=== AIM OF THE TASK ===
Count how many lines in the data below include "Java". Answer with the number only.

=== DATA SHOWN ===
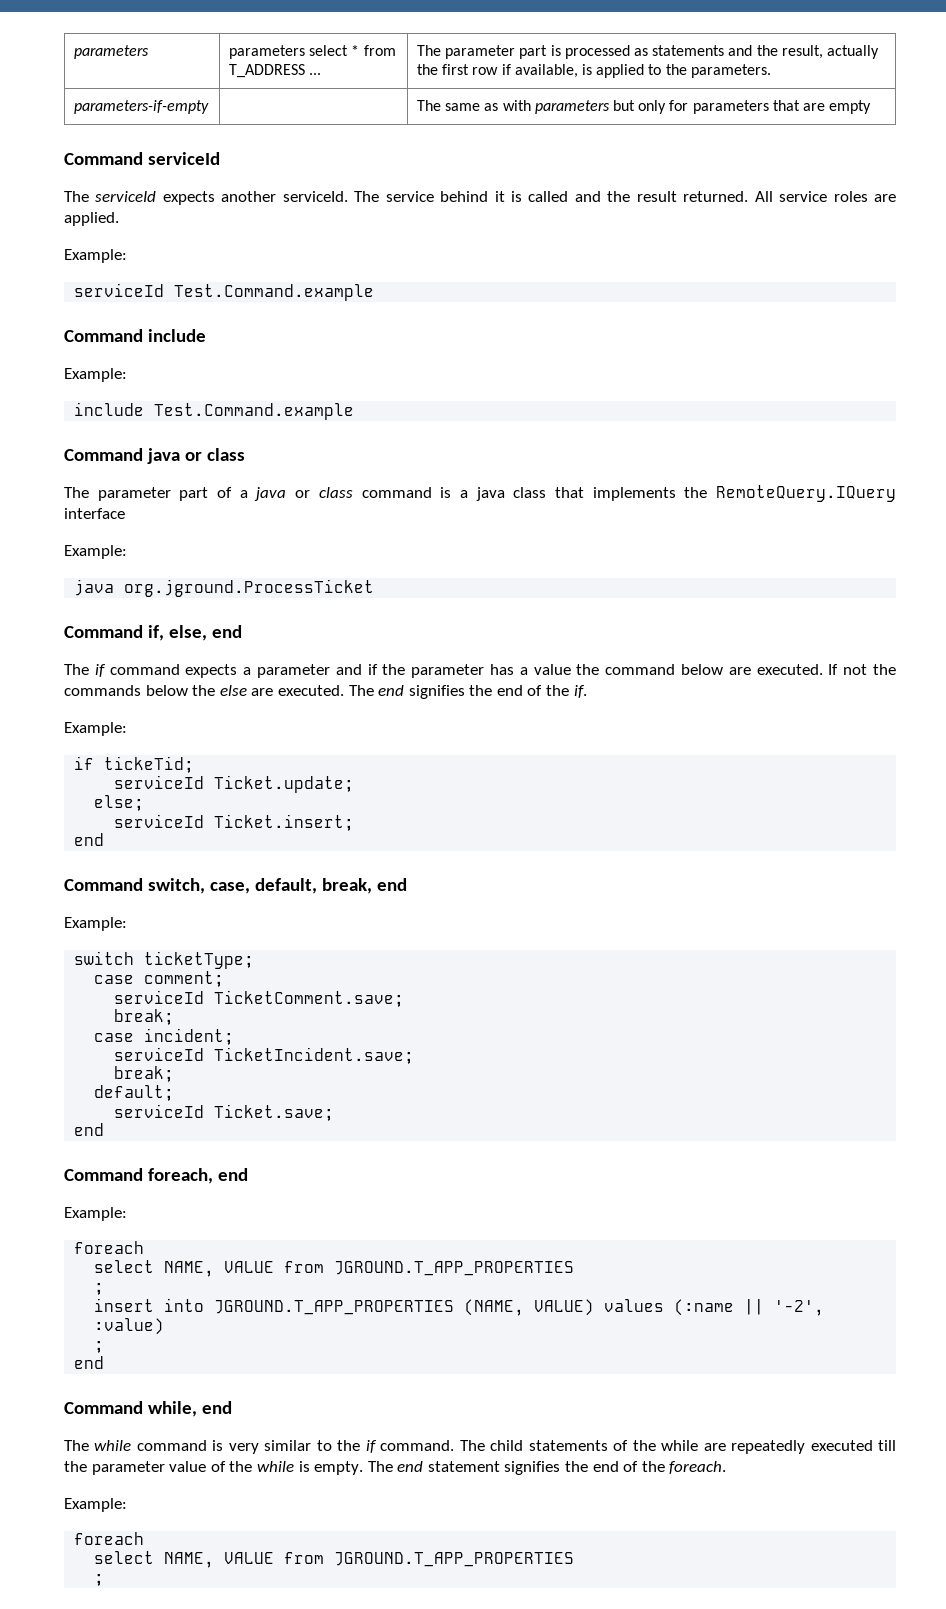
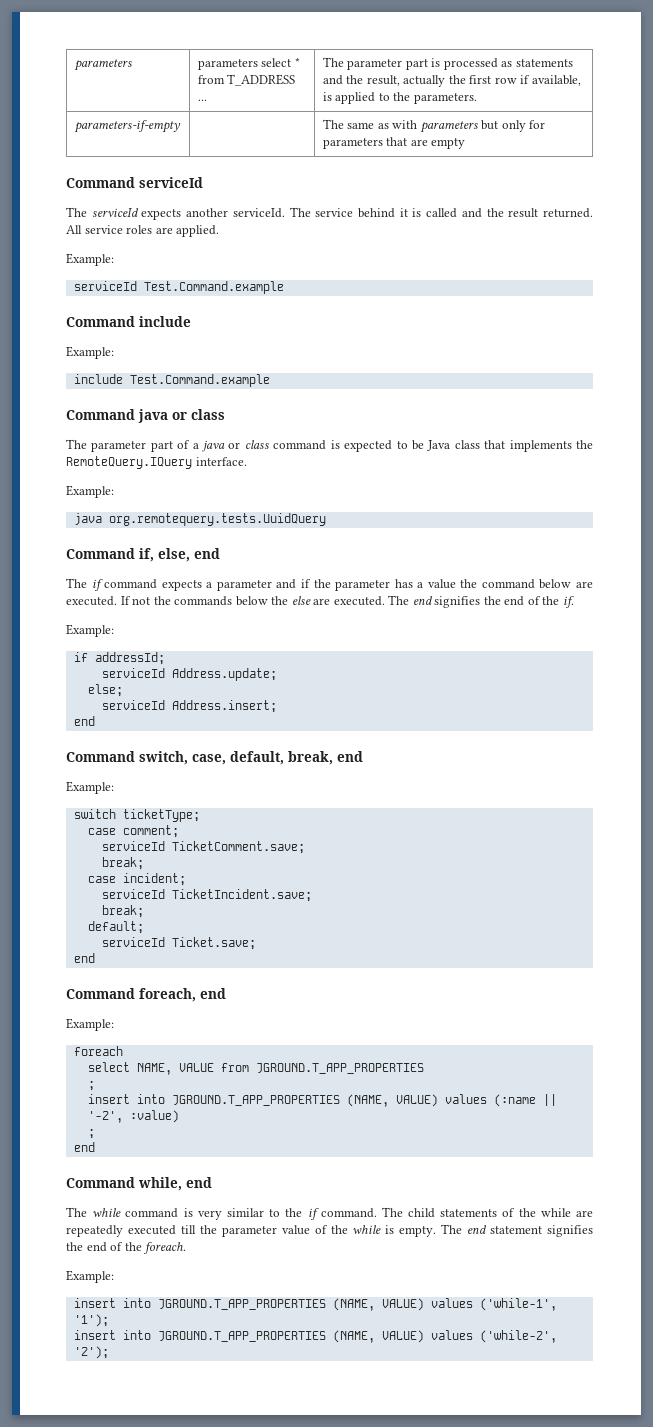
[459,487,505,501] a java -> [344,440,451,452] expected to be Java
[64,508,125,519] interface -> [195,457,247,466] interface.
[124,579,375,597] org.jground.ProcessTicket -> [108,513,326,526] org.remotequery.tests.UuidQuery
[104,756,195,773] [114,775,355,793] tickeTid; // serviceId Ticket.update; -> [94,652,165,665] [101,668,277,681] addressId; // serviceId Address.update;
[214,814,355,831] Ticket.insert; -> [171,700,277,713] Address.insert;
[74,1532,145,1545] [94,1551,575,1568] [94,1574,105,1586] foreach // select NAME, VALUE from JGROUND.T_APP_PROPERTIES // ; -> [73,1298,557,1311] [73,1314,109,1327] [73,1330,557,1343] [73,1346,109,1359] insert into JGROUND.T_APP_PROPERTIES (NAME, VALUE) values ('while-1', '1'); // insert into JGROUND.T_APP_PROPERTIES (NAME, VALUE) values ('while-2', '2');

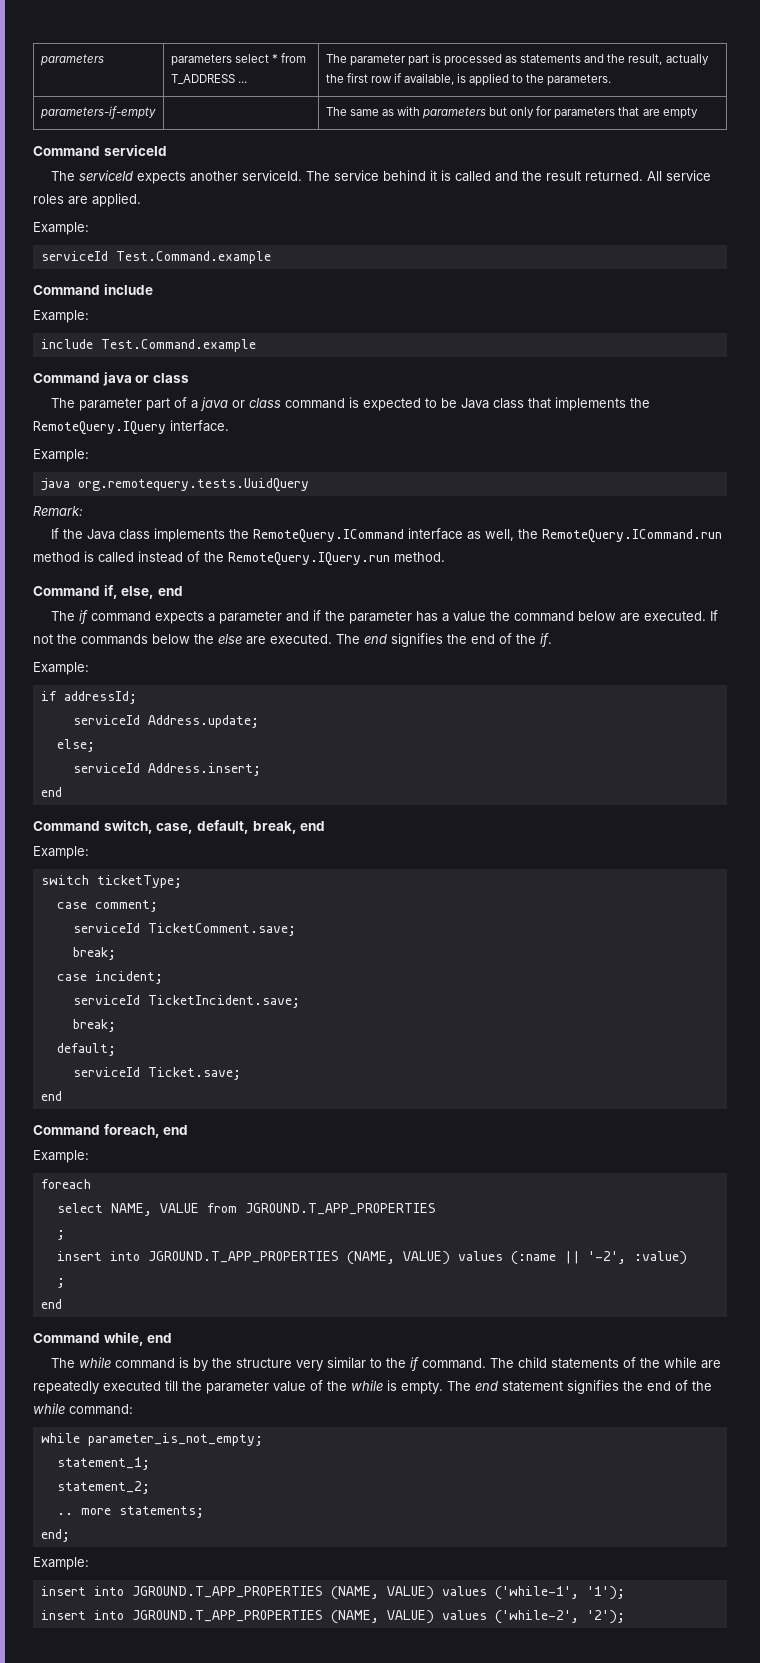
(326, 519) none -> [33,506,83,516] [50,528,722,543] [33,551,445,566] // Remark: // If the Java class implements the RemoteQuery.ICommand interface as well, the RemoteQuery.ICommand.run method is called instead of the RemoteQuery.IQuery.run method.
(193, 1212) none -> [192,1358,292,1371] by the structure
[143,1242,187,1254] foreach. -> [33,1403,133,1415] [40,1433,263,1446] [56,1457,150,1470] [56,1481,150,1494] [56,1506,204,1518] [40,1529,70,1542] while command: // while parameter_is_not_empty; // statement_1; // statement_2; // .. more statements; // end;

=== ANSWER TO THIS PROBLEM ===
2